Content starts

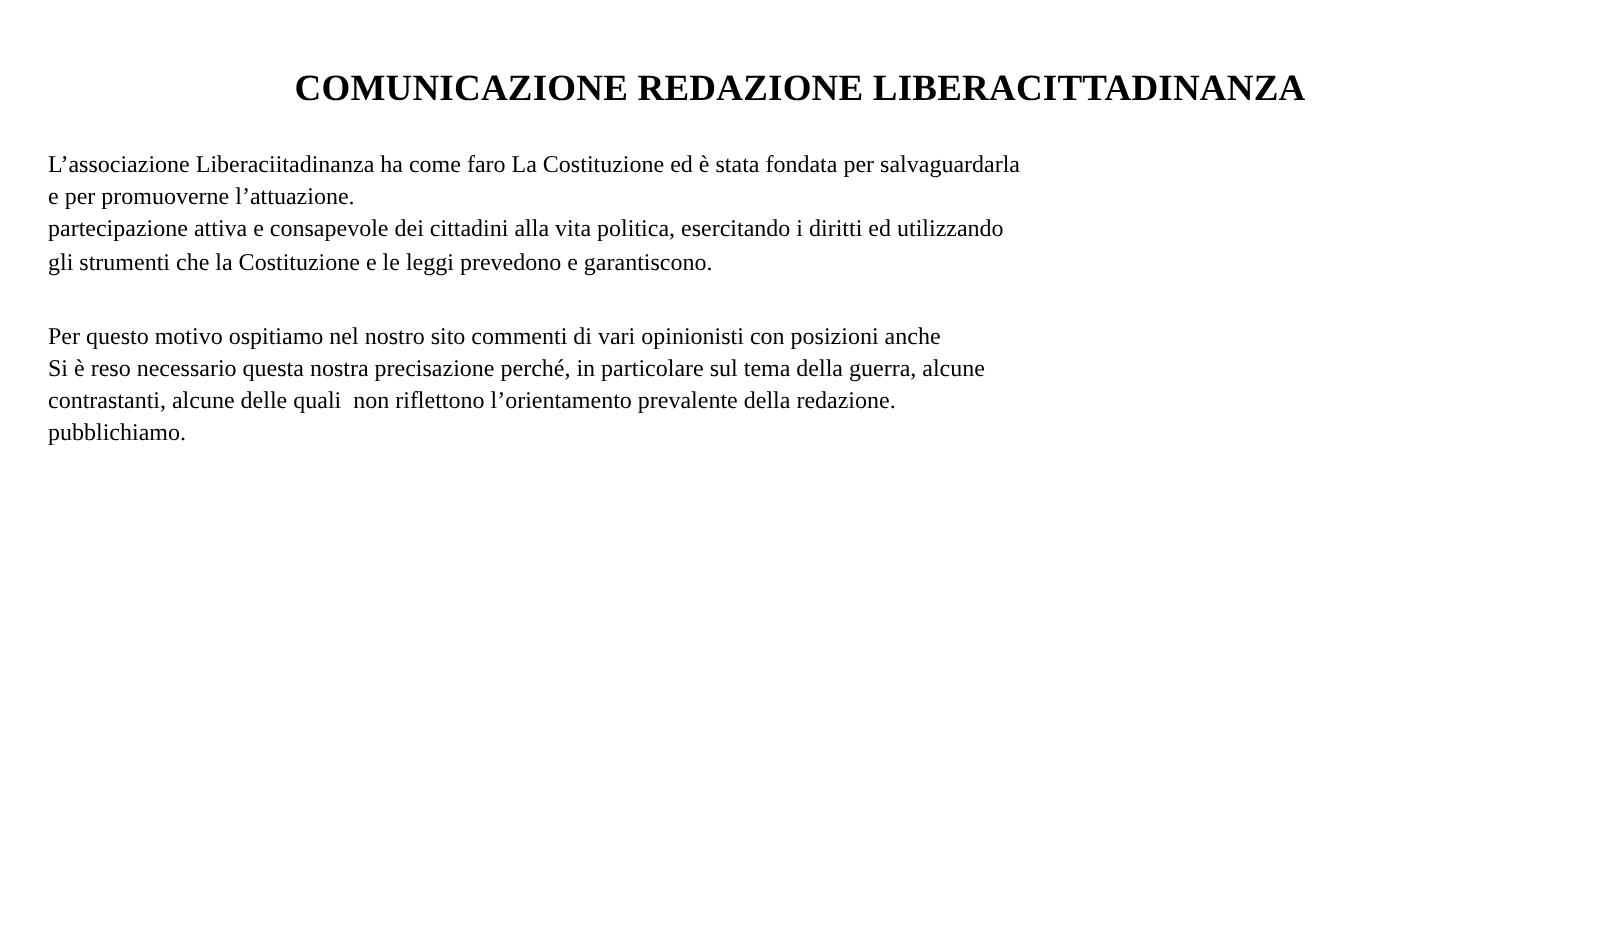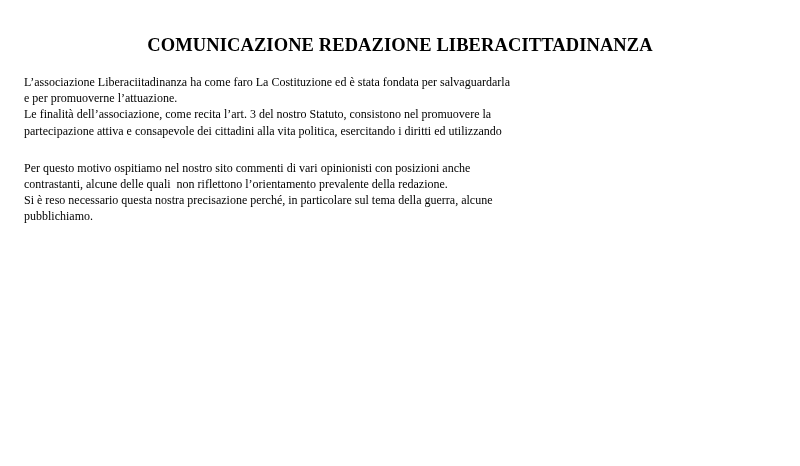"Le finalità dell’associazione, come" span.line { html: <span>Le finalità dell’associazione, come recita l’art. 3 del nostro Statuto, consistono nel promuovere la</span> -> none }
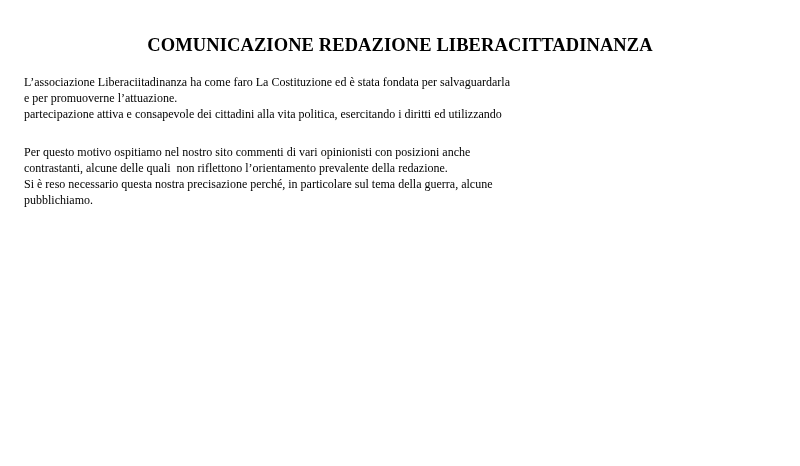"gli strumenti che la Costituzione" span.line { html: none -> <span>gli strumenti che la Costituzione e le leggi prevedono e garantiscono.</span> }
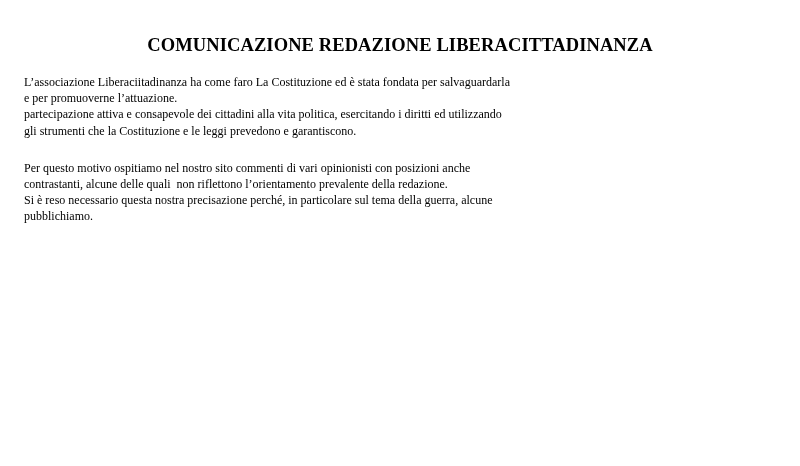"contrastanti, alcune delle quali non" span.line { order: before "Si è reso necessario questa" -> after "Si è reso necessario questa" }
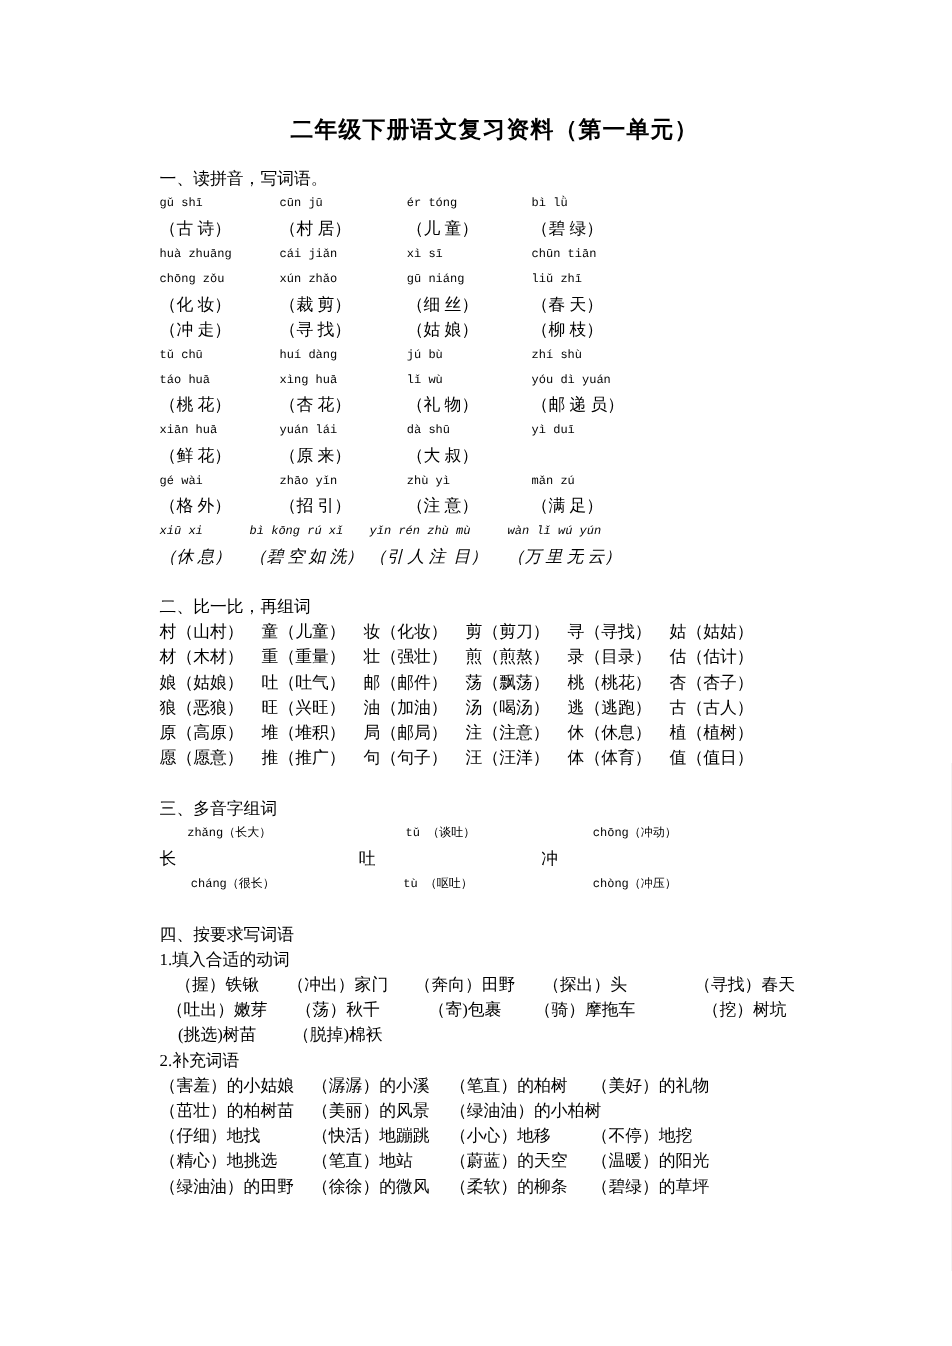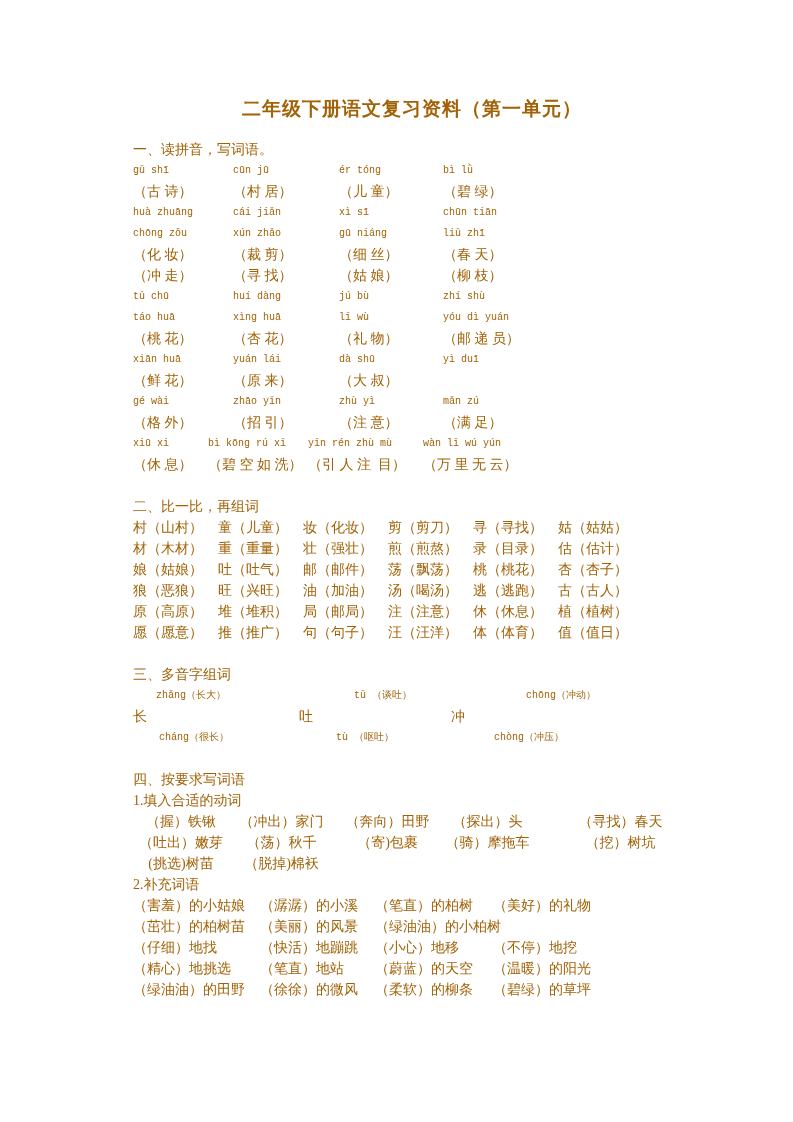"二年级下册语文复习资料（第一单元）" .page { color: #a16207 -> #000000 }
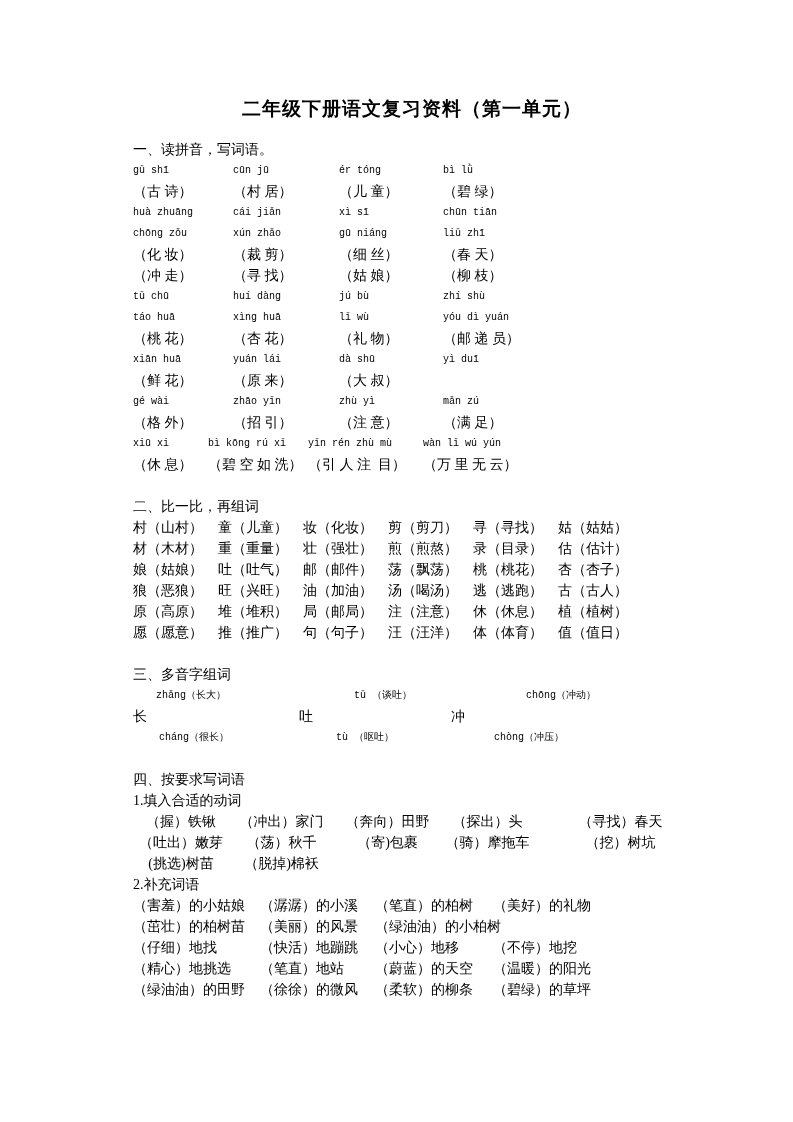"xiū xi" .g1w { font-style: none -> italic }
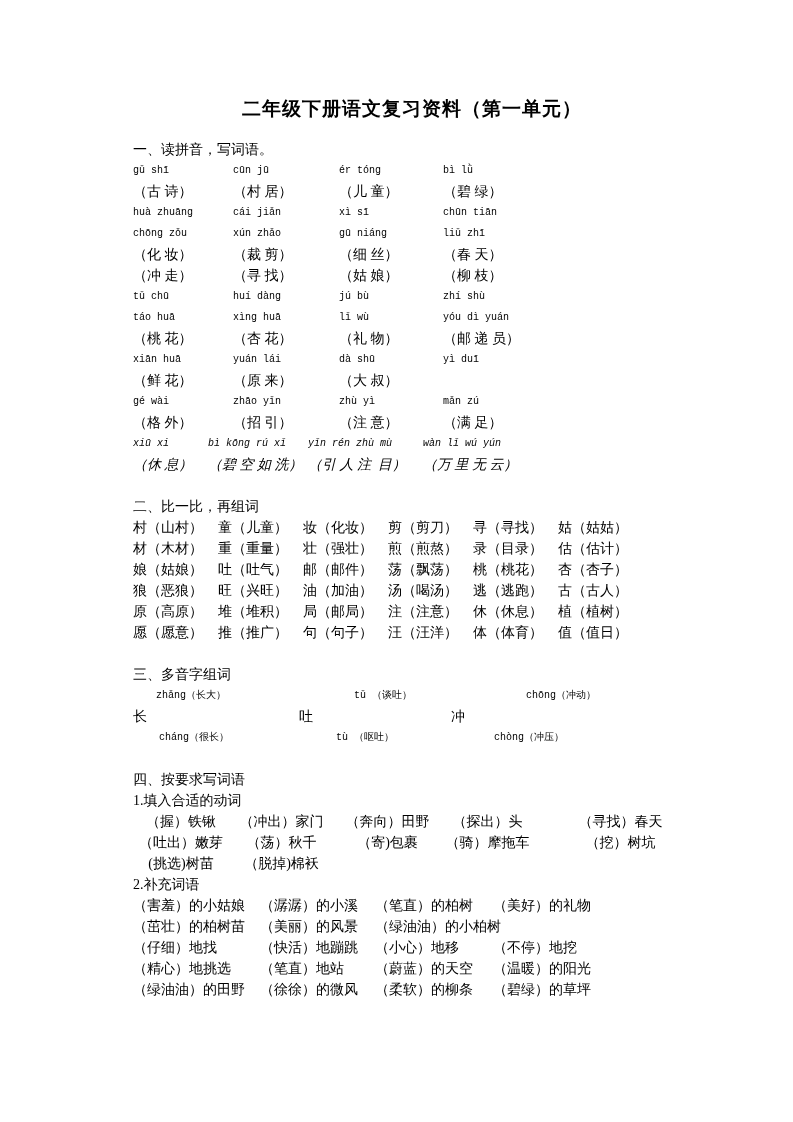"zhǎng（长大）" .g3a { gap: 16px -> none }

Content ends

With pictures omitted, restate word for word every line above from the one containing "color: #a16207 ->" to the end of the entries.

**Task answer**:
"二年级下册语文复习资料（第一单元）" .page { color: #a16207 -> #000000 }
"xiū xi" .g1w { font-style: none -> italic }
"zhǎng（长大）" .g3a { gap: 16px -> none }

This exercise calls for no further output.